For example for the tripolar grid it looks like this

2160×1080×60 OrthogonalSphericalShellGrid{Float64, Periodic, RightConnected, Bounded} on GPU with 7×7×7 halo and with precomputed metrics
├── centered at (λ, φ) = (75.0, 1.8005)
├── longitude: Periodic  extent 360.167 degrees       variably spaced with min(Δλ)=0.000208433, max(Δλ)=0.175625
├── latitude:  RightConnected  extent 170.157 degrees variably spaced with min(Δφ)=0.000312453, max(Δφ)=0.157553
└── z:         Bounded  z  [-6000.0, 0.0]            variably spaced with min(Δz)=5.24961, max(Δz)=438.409

This claims that whatever grid I've constructed is "RightConnected" in latitude. This doesn't really make sense to me... but let's set that aside (it's a separate issue with the tripolar grid).

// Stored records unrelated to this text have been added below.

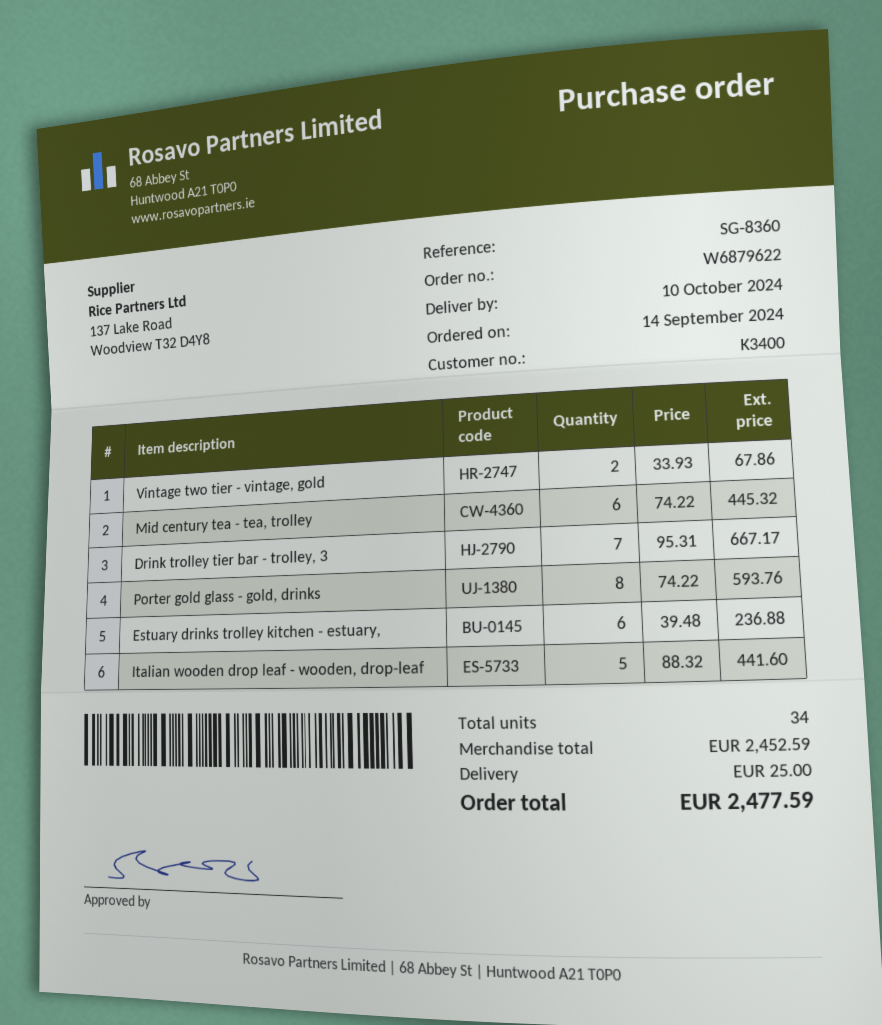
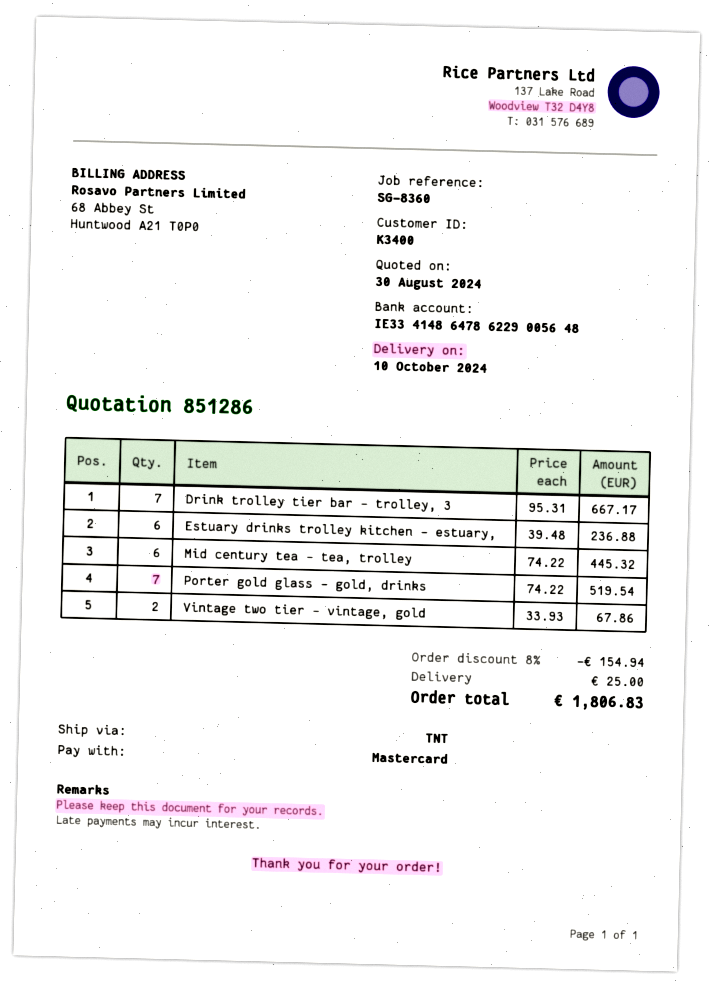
Porter gold glass - gold, drinks: 8 x 74.22 = 593.76 -> 7 x 74.22 = 519.54
Italian wooden drop leaf - wooden, drop-leaf: 5 x 88.32 = 441.60 -> none
discount: none -> 8% = 154.94
total: 2477.59 -> 1806.83

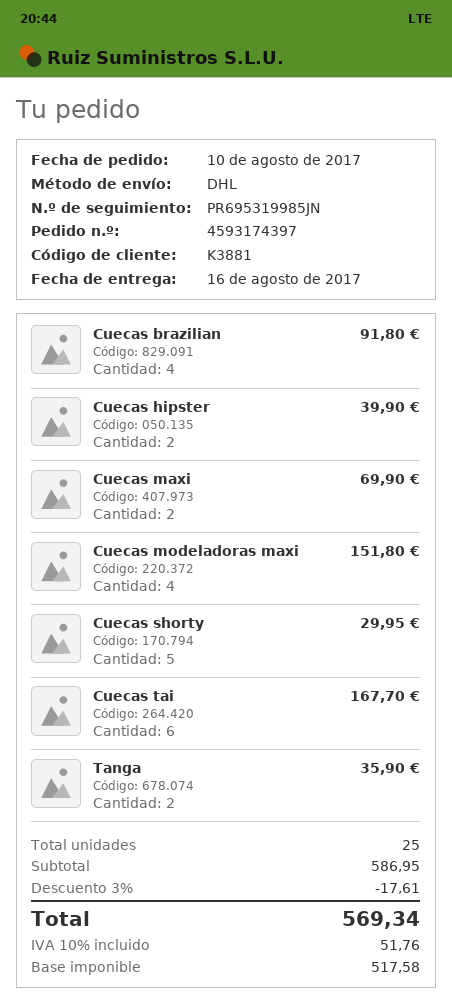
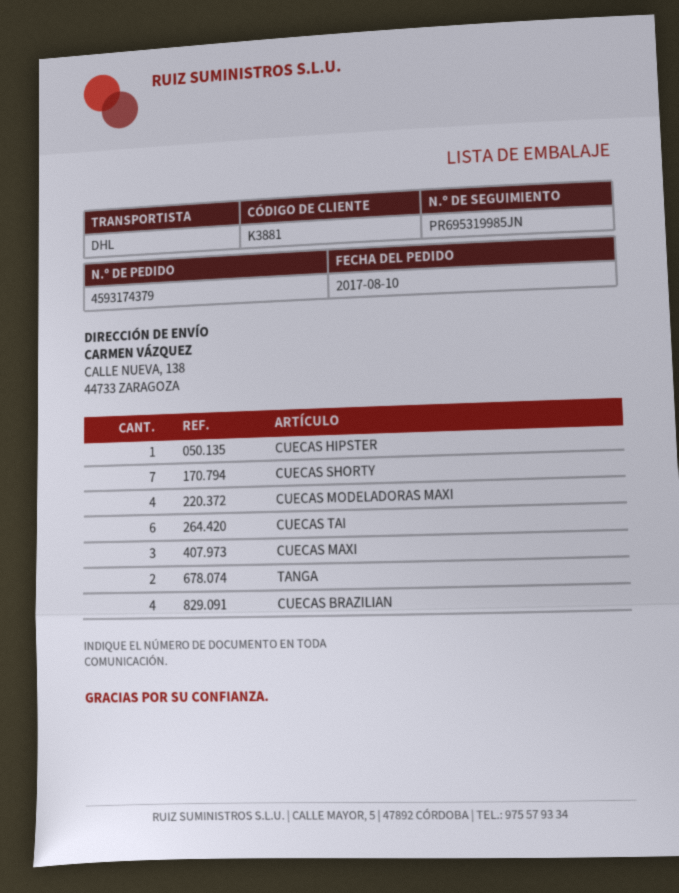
order number: 4593174397 -> 4593174379
Cuecas hipster: 2 -> 1
Cuecas maxi: 2 -> 3
Cuecas shorty: 5 -> 7

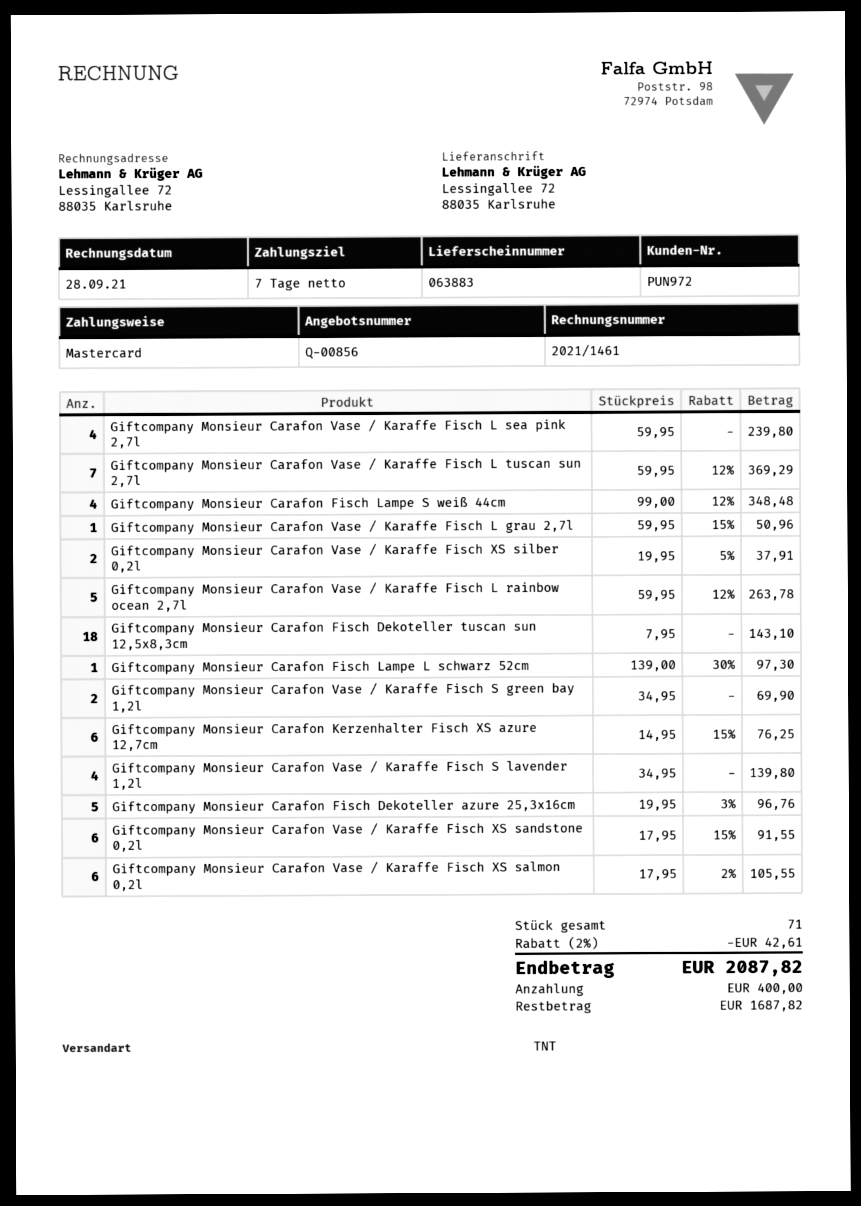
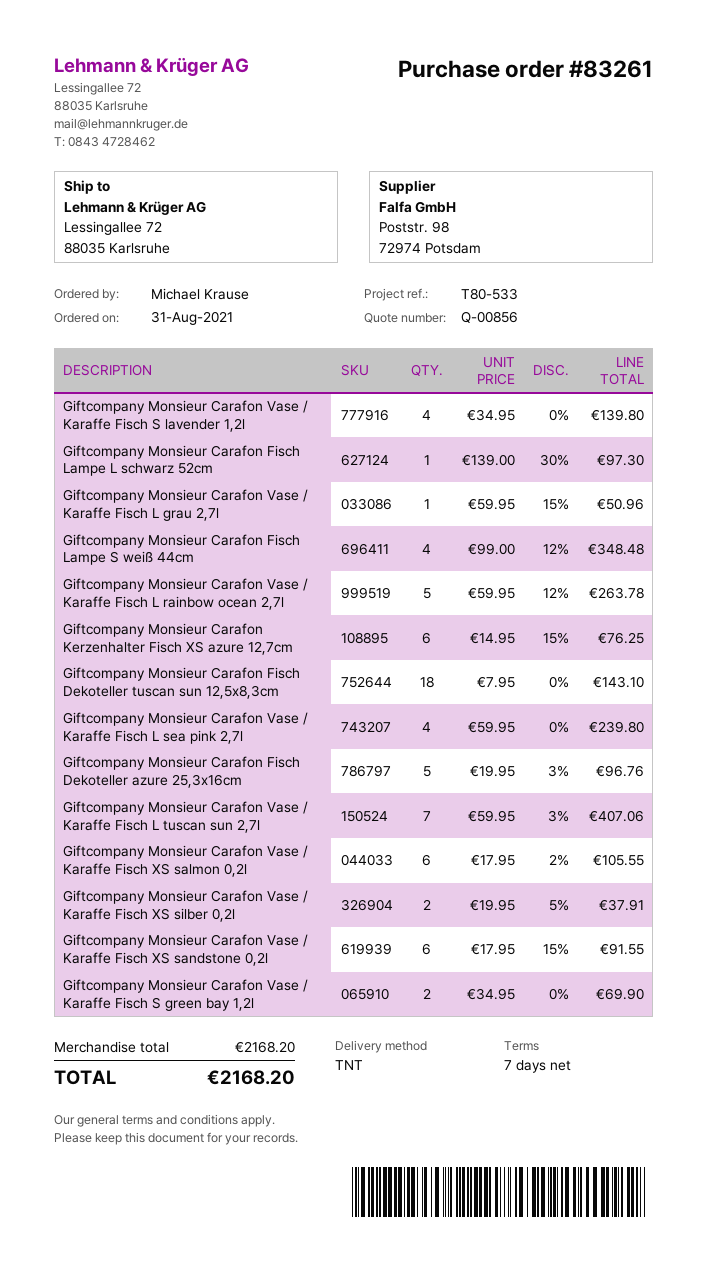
Giftcompany Monsieur Carafon Vase / Karaffe Fisch L tuscan sun 2,7l: 7 x 59.95 - 12% = 369.29 -> 7 x 59.95 - 3% = 407.06
discount: 2% = 42.61 -> none
total: 2087.82 -> 2168.20

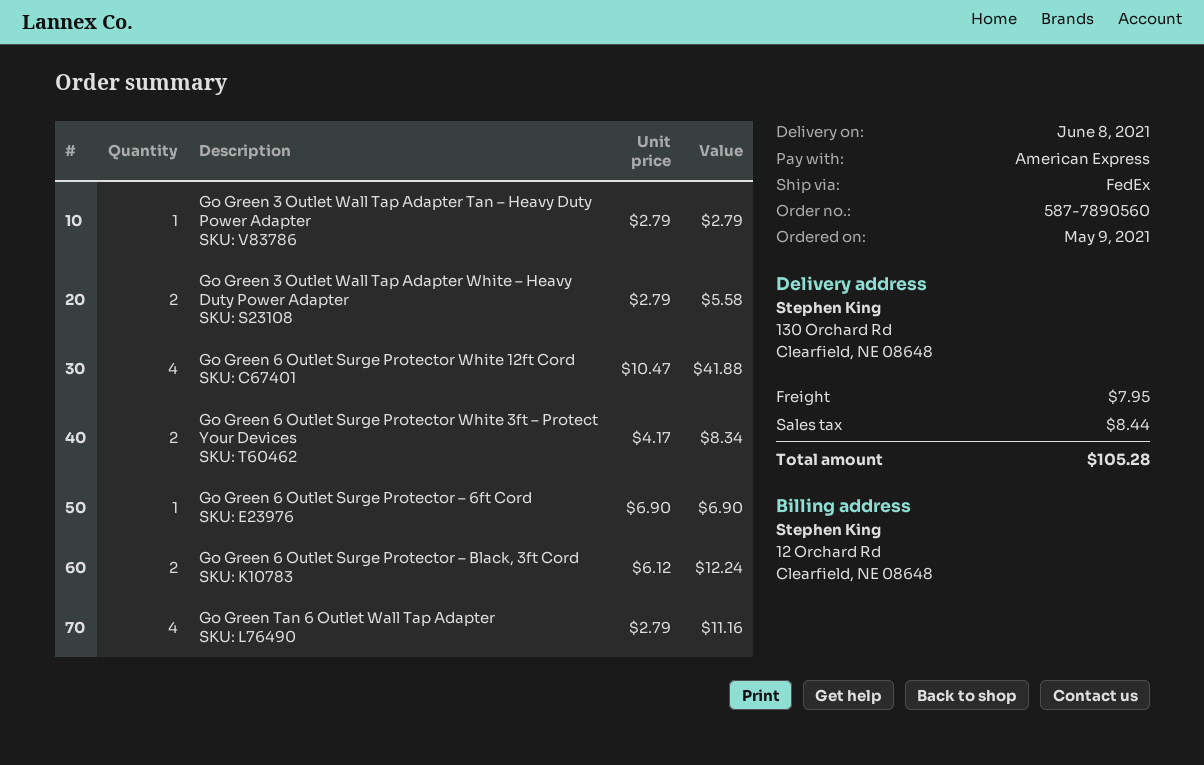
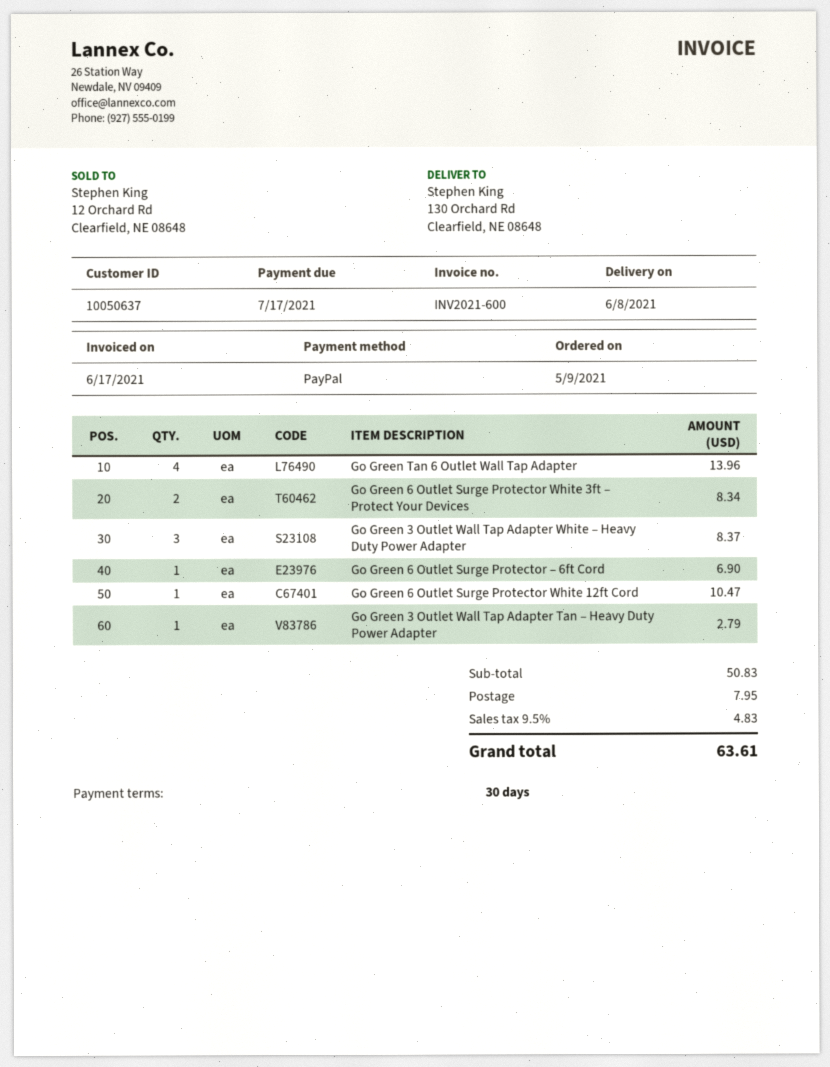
payment method: American Express -> PayPal
Go Green 3 Outlet Wall Tap Adapter White – Heavy Duty Power Adapter: 2 for 5.58 -> 3 for 8.37
Go Green 6 Outlet Surge Protector White 12ft Cord: 4 for 41.88 -> 1 for 10.47
Go Green 6 Outlet Surge Protector – Black, 3ft Cord: 2 for 12.24 -> none
Go Green Tan 6 Outlet Wall Tap Adapter: 4 for 11.16 -> 4 for 13.96
tax: 8.44 -> 4.83
total: 105.28 -> 63.61

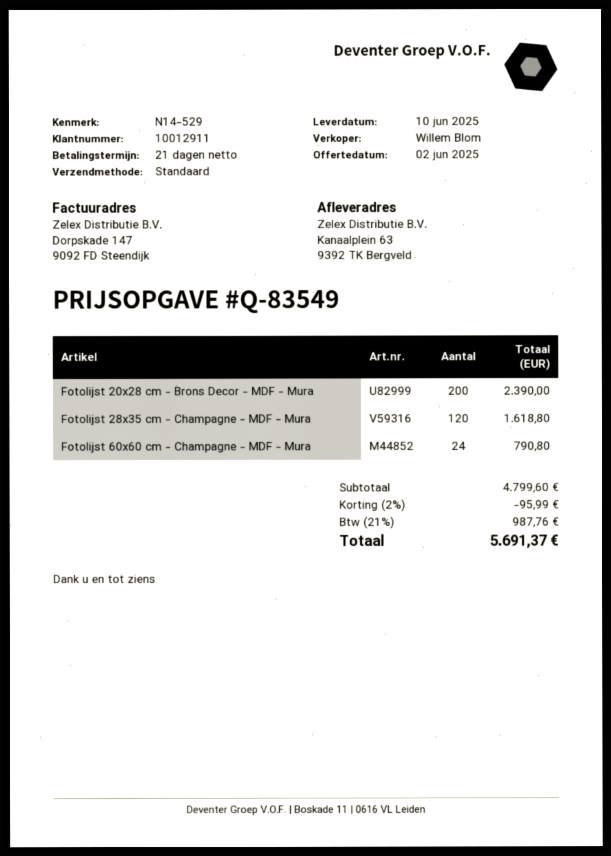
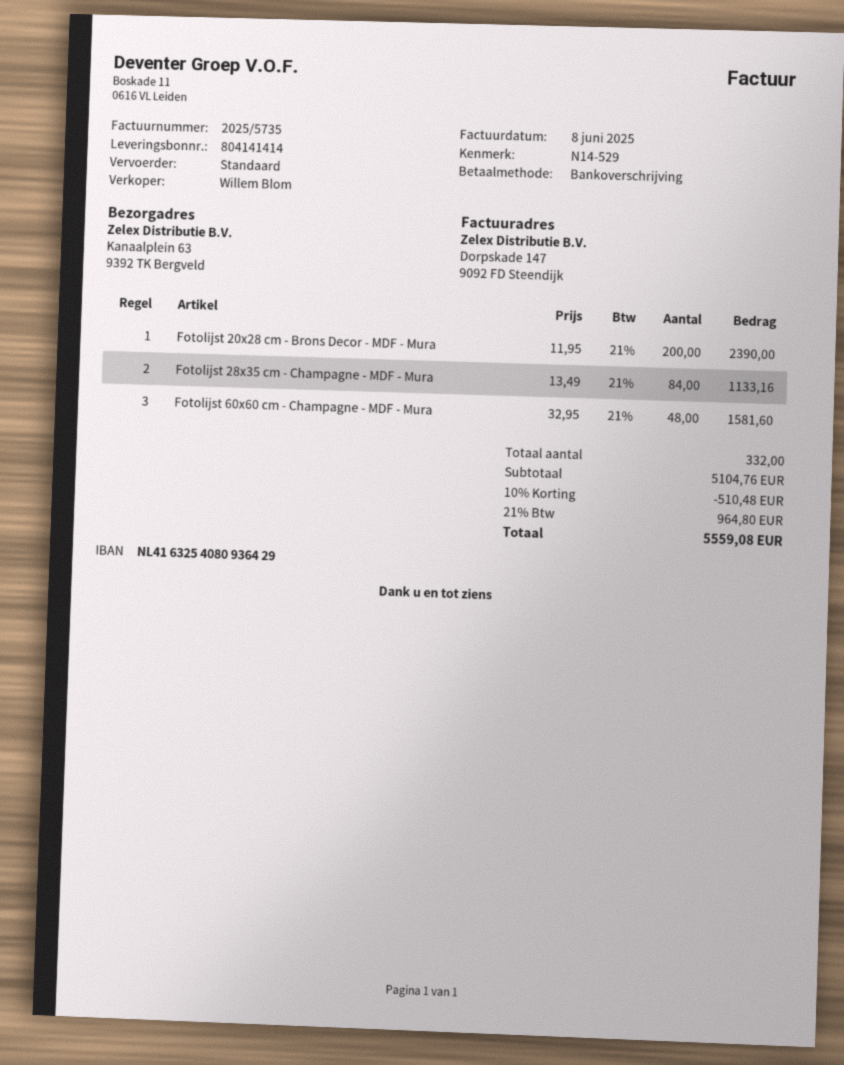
Fotolijst 28x35 cm - Champagne - MDF - Mura: 120 for 1618.80 -> 84 for 1133.16
Fotolijst 60x60 cm - Champagne - MDF - Mura: 24 for 790.80 -> 48 for 1581.60
subtotal: 4799.60 -> 5104.76
discount: 2% = 95.99 -> 10% = 510.48
tax: 21% = 987.76 -> 21% = 964.80
total: 5691.37 -> 5559.08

The bigger issue is that the y-topology is NOT the "latitude topology" --- on an orthogonal spherical shell grid, "y" and "latitude" are different (that's the whole point, when they do coincide we are on a LatitudeLongitudeGrid).

We should design a good show method for this grid type. My impression is that the show method was copied from LatitudeLongitudeGrid. But we need to work a bit harder for OrthogonalSphericalShellGrid because it is more general. I think we should give information both about the coordinate system (lat, lon, z), and in addition to that and separately, give information about the logical arrangement of the grid (x, y, z), including the topology. The former is important for understanding the geography of the grid and the latter is important for understanding the discretization, and the two are distinct from one another. So the show method for this grid is going to be more involved than the others. I don't think we need to indicate whether the x, y directions are "variably spaced". That is useful for rectilinear and lat-lon grids, but not for general grids.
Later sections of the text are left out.